According to CBC, half of all First Nations children live in poverty — the highest rate of any demographic in the country. In some First Nations communities, suicide rates are also staggering: In March alone, 28 members of the 2,000-person Attawapiskat First Nation attempted to kill themselves.

What's more, an estimated 4,000 indigenous women been murdered or gone missing in Canada since 1980 — constituting one of North America's most striking epidemics of violence against woman. 

First Nations women are just 4% of the country's female population but 16% of women who've gone missing, been kidnapped or been murdered over that period.

The Canadian government has largely ignored indigenous issues.

Former Canadian Prime Minister Stephen Harper.Source: Dennis Grombkowski/Getty Images
Former Canadian Prime Minister Stephen Harper.  Dennis Grombkowski/Getty Images

Until the current administration under Prime Minister Justin Trudeau, the Canadian government had resisted launching an inquiry into the missing women — despite persistent calls from advocates and indigenous people to do so. 

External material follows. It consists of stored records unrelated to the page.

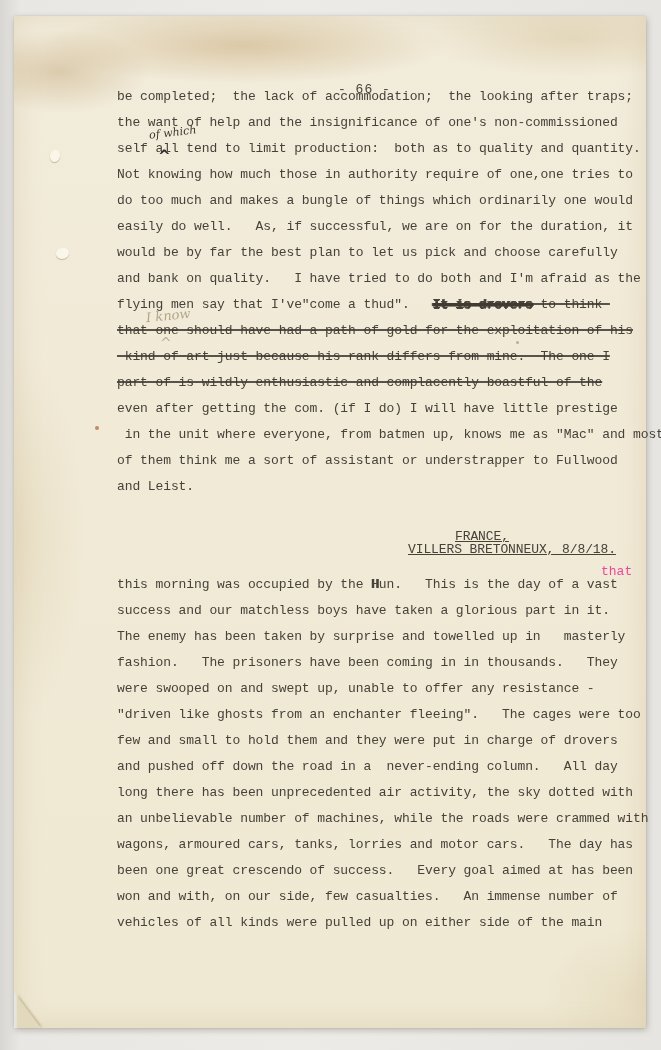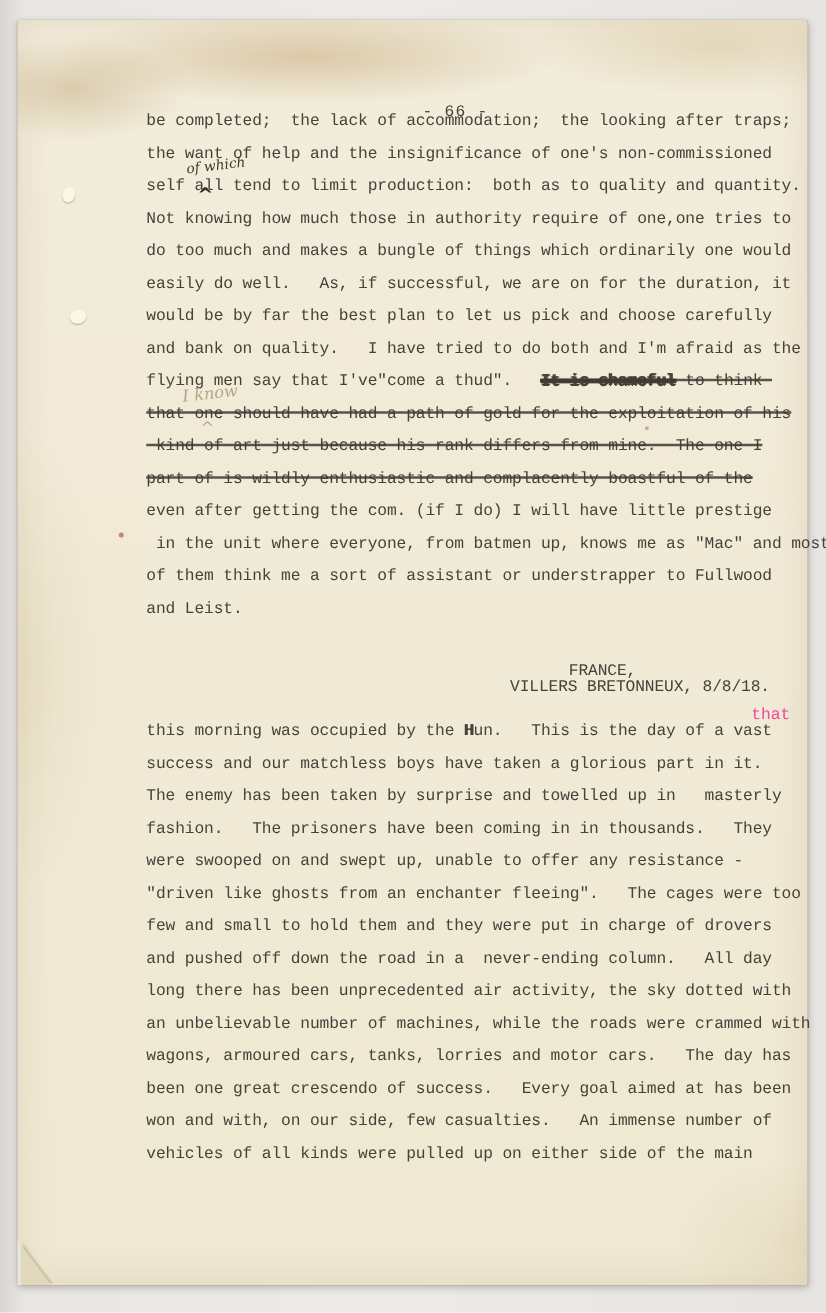--- a/index.html
+++ b/index.html
@@ -20,21 +20,21 @@
     border-radius:2px 3px 2px 2px;
     box-shadow: inset 0 0 28px rgba(168,140,92,0.20), 1px 2px 6px rgba(90,85,75,0.35), 0 0 1px rgba(80,75,65,0.4);
   }
   .ln{white-space:pre;line-height:26px;font-size:13px;letter-spacing:-0.1px;color:#46423a;}
   .block{position:absolute;margin-left:20px;}
   .st{text-decoration:line-through;text-decoration-thickness:1.8px;text-decoration-color:rgba(62,58,50,0.85);}
   .st-heavy{text-decoration-thickness:3px;text-shadow:0.8px 0 0 currentColor,-0.8px 0 0 currentColor,0 0.6px 0 currentColor;}
   .blue{color:#5a54a6;}
   .ot{text-shadow:0.9px 0 0 currentColor,-0.4px 0 0 currentColor;}
   .pagenum{position:absolute;left:338px;top:46px;font-size:13px;letter-spacing:1px;color:#46423a;white-space:pre;margin-top:36px;}
-  .dateline{position:absolute;font-size:13px;letter-spacing:-0.1px;color:#46423a;white-space:pre;line-height:14px;}
+  .dateline{position:absolute;font-size:13px;letter-spacing:-0.1px;color:#46423a;white-space:pre;line-height:14px;text-decoration:underline;}
   .half-insert{position:absolute;font-size:13px;color:#ec4899;white-space:pre;}
   .hand-ink{position:absolute;font-family:"DejaVu Serif",serif;font-style:italic;font-size:11px;color:#3b362e;transform:rotate(-7deg);white-space:pre;}
   .caret-ink{position:absolute;font-family:"DejaVu Sans",sans-serif;font-weight:bold;font-size:15px;color:#2f2d28;line-height:12px;}
   .hand-pencil{position:absolute;font-family:"DejaVu Serif",serif;font-style:italic;font-size:13px;color:#a89a7a;opacity:0.85;transform:rotate(-6deg);white-space:pre;}
   .caret-pencil{position:absolute;font-family:"DejaVu Sans",sans-serif;font-size:14px;color:#b0a383;opacity:0.8;line-height:12px;}
   .fleck{position:absolute;background:#faf6ea;border-radius:50% 40% 55% 45%;box-shadow:0 1px 1px rgba(140,120,80,0.45);}
   .speck{position:absolute;border-radius:50%;}
   .fold-cut{position:absolute;left:0;bottom:0;width:0;height:0;
     border-left:26px solid #e7e5e1;border-top:36px solid transparent;}
   .fold-flap{position:absolute;left:3px;bottom:0;width:0;height:0;
@@ -58,21 +58,21 @@
 
 <div class="block" style="left:97px;top:84px;">
   <div class="ln">be completed;  the lack of accommodation;  the looking after traps;</div>
   <div class="ln">the want of help and the insignificance of one's non-commissioned</div>
   <div class="ln">self all tend to limit production:  both as to quality and quantity.</div>
   <div class="ln">Not knowing how much those in authority require of one,one tries to</div>
   <div class="ln">do too much and makes a bungle of things which ordinarily one would</div>
   <div class="ln">easily do well.   As, if successful, we are on for the duration, it</div>
   <div class="ln">would be by far the best plan to let us pick and choose carefully</div>
   <div class="ln">and bank on quality.   I have tried to do both and I'm afraid as the</div>
-  <div class="ln"><span>flying men say that I've"come a thud".   </span><span class="st st-heavy">It is shameful</span><span class="st"> to think </span></div>
+  <div class="ln"><span>flying men say that I've"come a thud".   </span><span class="st st-heavy">It is drovers</span><span class="st"> to think </span></div>
   <div class="ln st">that one should have had a path of gold for the exploitation of his</div>
   <div class="ln st"> kind of art just because his rank differs from mine.  The one I</div>
   <div class="ln st">part of is wildly enthusiastic and complacently boastful of the</div>
   <div class="ln">even after getting the com. (if I do) I will have little prestige</div>
   <div class="ln"> in the unit where everyone, from batmen up, knows me as "Mac" and most</div>
   <div class="ln">of them think me a sort of assistant or understrapper to Fullwood</div>
   <div class="ln">and Leist.</div>
 </div>
 
 <div class="hand-ink" style="left:149px;top:126px;">of which</div>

Things are getting (slightly) better now.

The Canadian government is pouring resources into addressing First Nations issues — perhaps more than ever before. For instance, the province of Ontario recently decided to commit $100 million to investigating violence against indigenous women. 

But make no mistake — there's one reason why any of this is an issue to begin with. 

It's called racism. 

Whether individual Canadians themselves are racist or not is besides the point. That indigenous issues could remain invisible to them for so long is a direct by-product of systemic racism.